Gary Gensler, the chair of the U.S. Securities and Exchange Commission, said on Wednesday that he asked the agency’s staff to examine issues related to stock trading including so-called best execution requirements. He also said that the stock-trade settlement process could be shortened to the same day.

Market trading rules have come under scrutiny amid wild swings in meme stocks such as GameStop Corp. and AMC Entertainment Holdings Inc. While Gensler didn’t mention them by name, he directed some of his most pointed comments to market makers like Citadel Securities LLC and Virtu Financial Inc. Those firms pay retail brokers a fee to execute clients’ trade orders.

“Brokers profit when investors trade,” Gensler said in a speech at the Piper Sandler Global Exchange & FinTech Conference. “For those brokers who have these arrangements — and not all do — higher trading volume generates more payment for order flow. What makes the current zero-commission brokerage environment different is that investors do not see their costs as they’re executing trades, so they may perceive them as free.”

Virtu fell as much as 8.4% in New York trading. Interactive Brokers Group Inc. and Charles Schwab Corp. also declined.

Gensler, who took over the agency in April, has said previously that there are inherent conflicts tied to payment for order flow and that the SEC was looking closely at whether it needs to revamp regulations.

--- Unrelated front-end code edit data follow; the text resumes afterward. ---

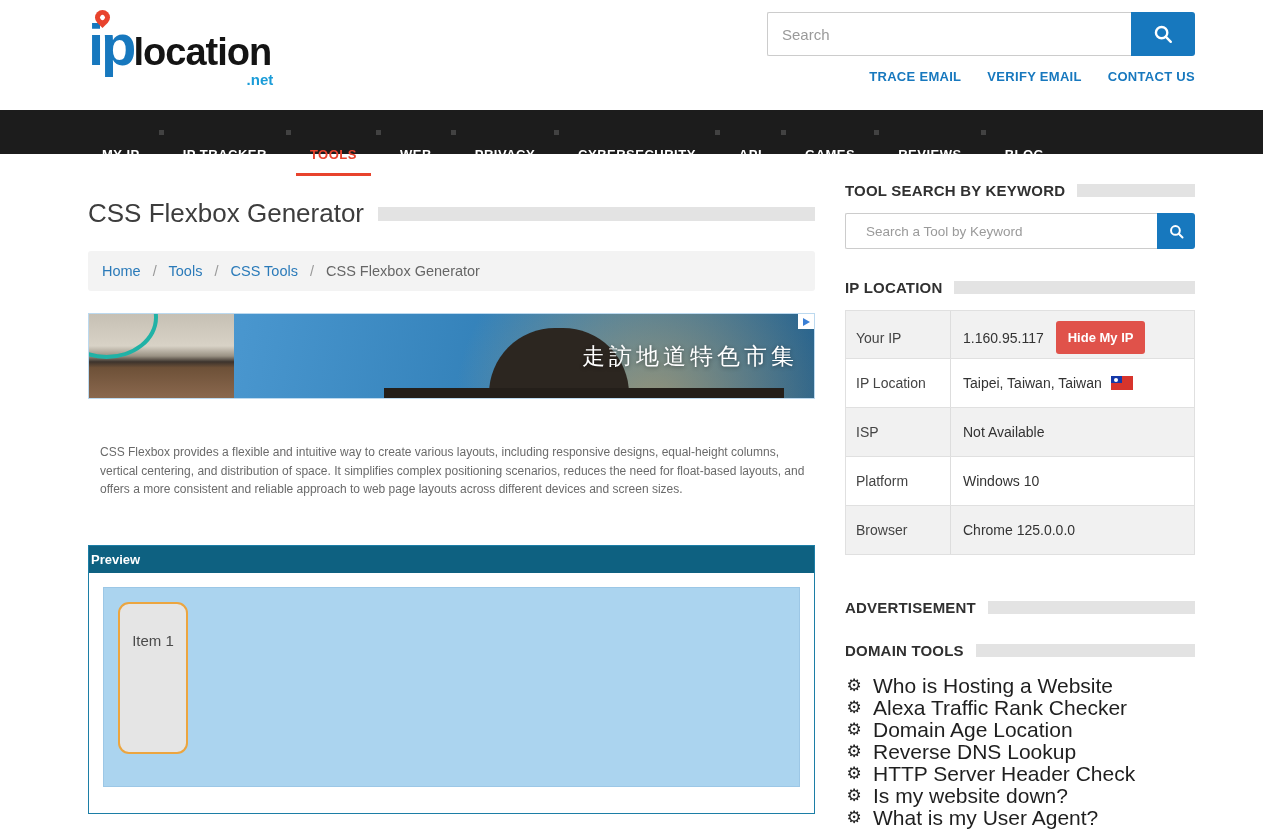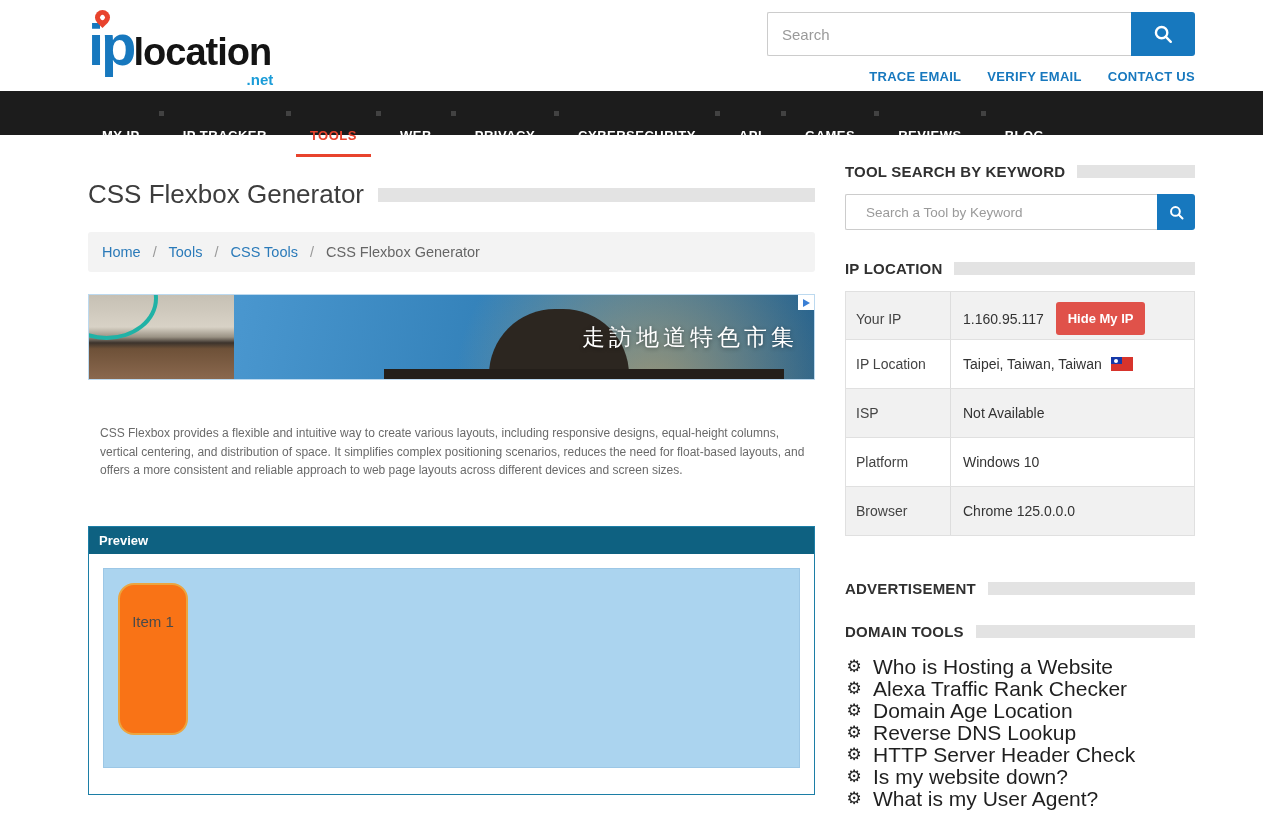--- a/index.html
+++ b/index.html
@@ -4,21 +4,21 @@
 <style>
   * { box-sizing: border-box; margin: 0; padding: 0; }
   html, body { width: 1263px; height: 840px; overflow: hidden; }
   body {
     font-family: "Liberation Sans", "DejaVu Sans", sans-serif;
     background: #ffffff; color: #333;
   }
   .container { width: 1107px; margin-left: 88px; }
 
   
-  .top-header { height: 91px; background: #fff; }
+  .top-header { height: 110px; background: #fff; }
   .top-inner { display: flex; justify-content: space-between; align-items: flex-start; padding-top: 12px; }
   .logo { position: relative; display: inline-block; line-height: 1; margin-top: 4px; text-decoration: none; cursor: pointer; }
   .logo-ip { font-size: 58px; font-weight: 700; color: #1778be; letter-spacing: -3px; }
   .logo-location { font-size: 38px; font-weight: 700; color: #141414; letter-spacing: -1px; }
   .logo-tld { position: absolute; right: -2px; bottom: -13px; color: #1a9cd8; font-weight: 700; font-size: 15px; letter-spacing: 0; }
   .logo-pin { position: absolute; left: 7px; top: -6px; width: 15px; height: 15px; background: #e8432d; border-radius: 50% 50% 50% 0; transform: rotate(-45deg); }
   .logo-pin::after { content: ""; position: absolute; left: 5px; top: 5px; width: 5px; height: 5px; background: #fff; border-radius: 50%; }
 
   .header-right { width: 428px; }
   .header-search { display: flex; }
@@ -62,24 +62,24 @@
   .ad-roof { position: absolute; left: 150px; bottom: 0; width: 400px; height: 10px; background: #241f1a; }
   .ad-caption { position: absolute; right: 16px; top: 50%; transform: translateY(-50%); font-size: 23px; color: #fff; letter-spacing: 4px; font-weight: 500; text-shadow: 0 1px 4px rgba(0,0,0,.45); white-space: nowrap; }
   .ad-info { position: absolute; top: 0; right: 0; width: 16px; height: 15px; background: #fff; display: flex; align-items: center; justify-content: center; cursor: pointer; }
   .ad-info::before { content: ""; width: 0; height: 0; border-top: 4px solid transparent; border-bottom: 4px solid transparent; border-left: 7px solid #3a7fd5; }
 
   
   .intro { margin-top: 44px; color: #6a6a6a; font-size: 12px; line-height: 1.55; margin-left: 12px; }
 
   
   .preview-panel { margin-top: 46px; border: 1px solid #1c7ea6; }
-  .preview-header { background: #0e6181; color: #fff; font-size: 13px; font-weight: 700; padding: 6px 10px; }
+  .preview-header { background: #0e6181; color: #fff; font-size: 13px; font-weight: 700; padding: 6px 2px; }
   .preview-body { background: #fff; padding: 14px; height: 240px; }
   .flex-container { background: #abd4ef; border: 1px solid #9cc7e6; height: 200px; display: flex; align-items: flex-start; }
-  .flex-item { width: 70px; height: 152px; margin: 14px; background: #f97316; border: 2px solid #eca53f; border-radius: 16px; color: #4a4a4a; font-size: 15px; text-align: center; padding-top: 28px; }
+  .flex-item { width: 70px; height: 152px; margin: 14px; background: #e5e5e5; border: 2px solid #eca53f; border-radius: 11px; color: #4a4a4a; font-size: 15px; text-align: center; padding-top: 28px; }
 
   
   .side-heading { display: flex; align-items: center; gap: 12px; }
   .side-heading span.head-label { font-size: 15px; font-weight: 700; color: #303030; letter-spacing: .2px; white-space: nowrap; }
   .head-bar { flex: 1; height: 13px; background: #e3e3e3; }
 
   .tool-search { display: flex; margin: 14px 0 30px; }
   .tool-search input { flex: 1; height: 36px; border: 1px solid #ccc; border-right: none; padding: 0 20px; font-size: 13.5px; color: #333; outline: none; font-family: inherit; border-radius: 2px 0 0 2px; }
   .tool-search input::placeholder { color: #9a9a9a; }
   .search-btn.small { width: 38px; height: 36px; border-radius: 0 3px 3px 0; }

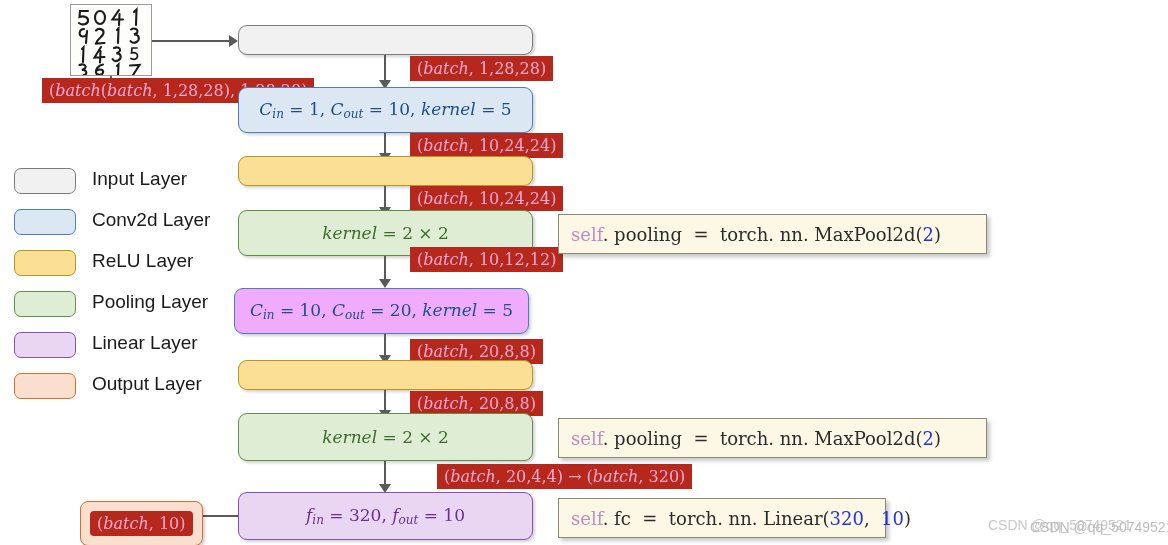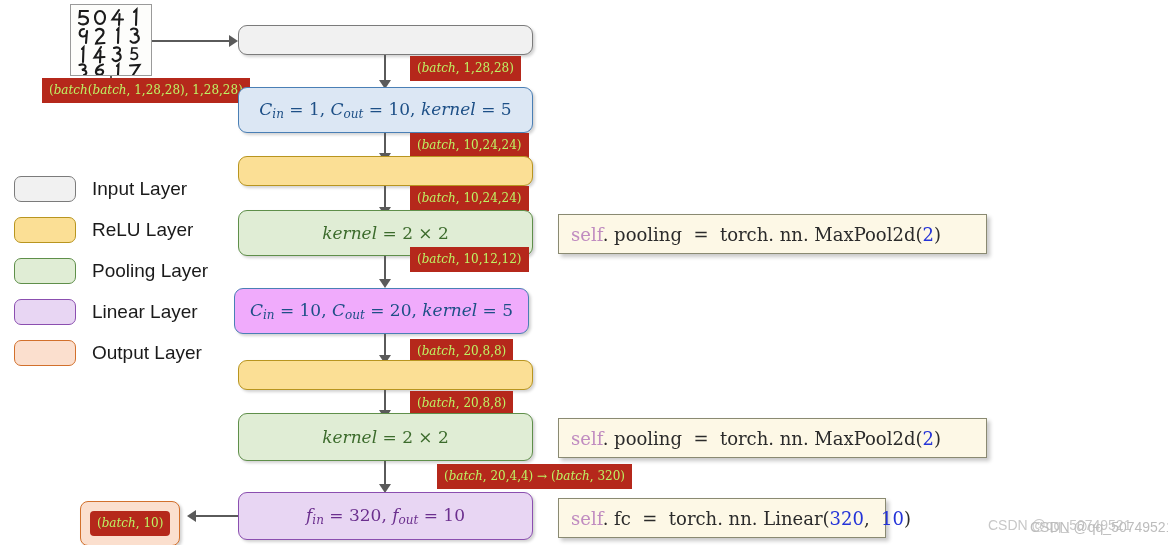--- a/index.html
+++ b/index.html
@@ -18,21 +18,21 @@
   
   .mnist{
     left:70px;top:4px;width:82px;height:72px;
     background:#fdfdfb;border:1.5px solid #9a9a9a;
     overflow:hidden;
   }
   .mnist svg{display:block;}
 
   
   .legend{left:14px;top:168px;width:215px;}
-  .legend-row{display:flex;align-items:center;height:41px;}
+  .legend-row{display:flex;height:41px;}
   .legend-swatch{
     width:62px;height:26px;border-radius:7px;box-sizing:border-box;
     flex:0 0 auto;
   }
   .legend-label{
     margin-left:16px;font-size:19px;color:#1a1a1a;
     font-family:"Liberation Sans", sans-serif;white-space:nowrap;
   }
 
   
@@ -43,23 +43,23 @@
   }
   .layerlabel{
     font-family:"DejaVu Serif", serif;
     font-size:17px;white-space:nowrap;
   }
   .mi{font-style:italic;}
   .sub{font-size:12px;vertical-align:-0.28em;font-style:italic;}
 
   
   .badge{
-    background:#b5281b;color:#bef264;
+    background:#b5281b;color:#f9a8d4;
     font-family:"DejaVu Serif", serif;
-    font-size:12px;line-height:25px;height:25px;
+    font-size:16px;line-height:25px;height:25px;
     padding:0 7px;white-space:nowrap;
     box-sizing:border-box;
     display:inline-block;
   }
 
   
   .outwrap{
     background:#fbdfce;border:1.6px solid #d2702c;border-radius:8px;
     padding:9px;box-shadow:2px 2px 3px rgba(0,0,0,0.18);
     display:inline-block;
@@ -144,20 +144,24 @@
 
   <div class="abs hline" style="left:152px;top:40px;width:78px;"></div>
   <div class="abs arrowhead-right" style="left:229px;top:35px;"></div>
 
   <div class="abs legend">
     <div class="legend-row">
       <div class="legend-swatch" style="background:#f1f1f1;border:1.5px solid #7b7b7b;"></div>
       <div class="legend-label">Input Layer</div>
     </div>
     <div class="legend-row">
+      <div class="legend-swatch" style="background:#dce7f4;border:1.5px solid #4a7fb5;"></div>
+      <div class="legend-label">Conv2d Layer</div>
+    </div>
+    <div class="legend-row">
       <div class="legend-swatch" style="background:#fbdf95;border:1.5px solid #b8951f;"></div>
       <div class="legend-label">ReLU Layer</div>
     </div>
     <div class="legend-row">
       <div class="legend-swatch" style="background:#e0edd5;border:1.5px solid #5f8f4a;"></div>
       <div class="legend-label">Pooling Layer</div>
     </div>
     <div class="legend-row">
       <div class="legend-swatch" style="background:#e8d6f3;border:1.5px solid #8b4fb0;"></div>
       <div class="legend-label">Linear Layer</div>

On Wednesday, Gensler said that he’d directed the SEC staff to focus on whether retail investors are indeed getting the best deal for their trades. He raised issues around so-called best-execution requirements that brokers must comply with when handling trades.

Gensler also questioned whether a national price reference known as the NBBO, which is used to determine whether brokers are meeting their best execution requirements, was an accurate benchmark for the market. He said that it might not be because a significant portion of trading is executed by wholesale brokerages and not on traditional platforms like the New York Stock Exchange.

During an interview on CNBC following the event, Gensler went further. He questioned the brokerage industry’s argument that payment-for-order-flow arrangements have allowed retail investors to trade stocks for free.

“I think that’s a mis-perception — it’s not free trading,” Gensler said. “It is zero commission, but not necessarily free,” he added, noting that the data brokerages gain is valuable.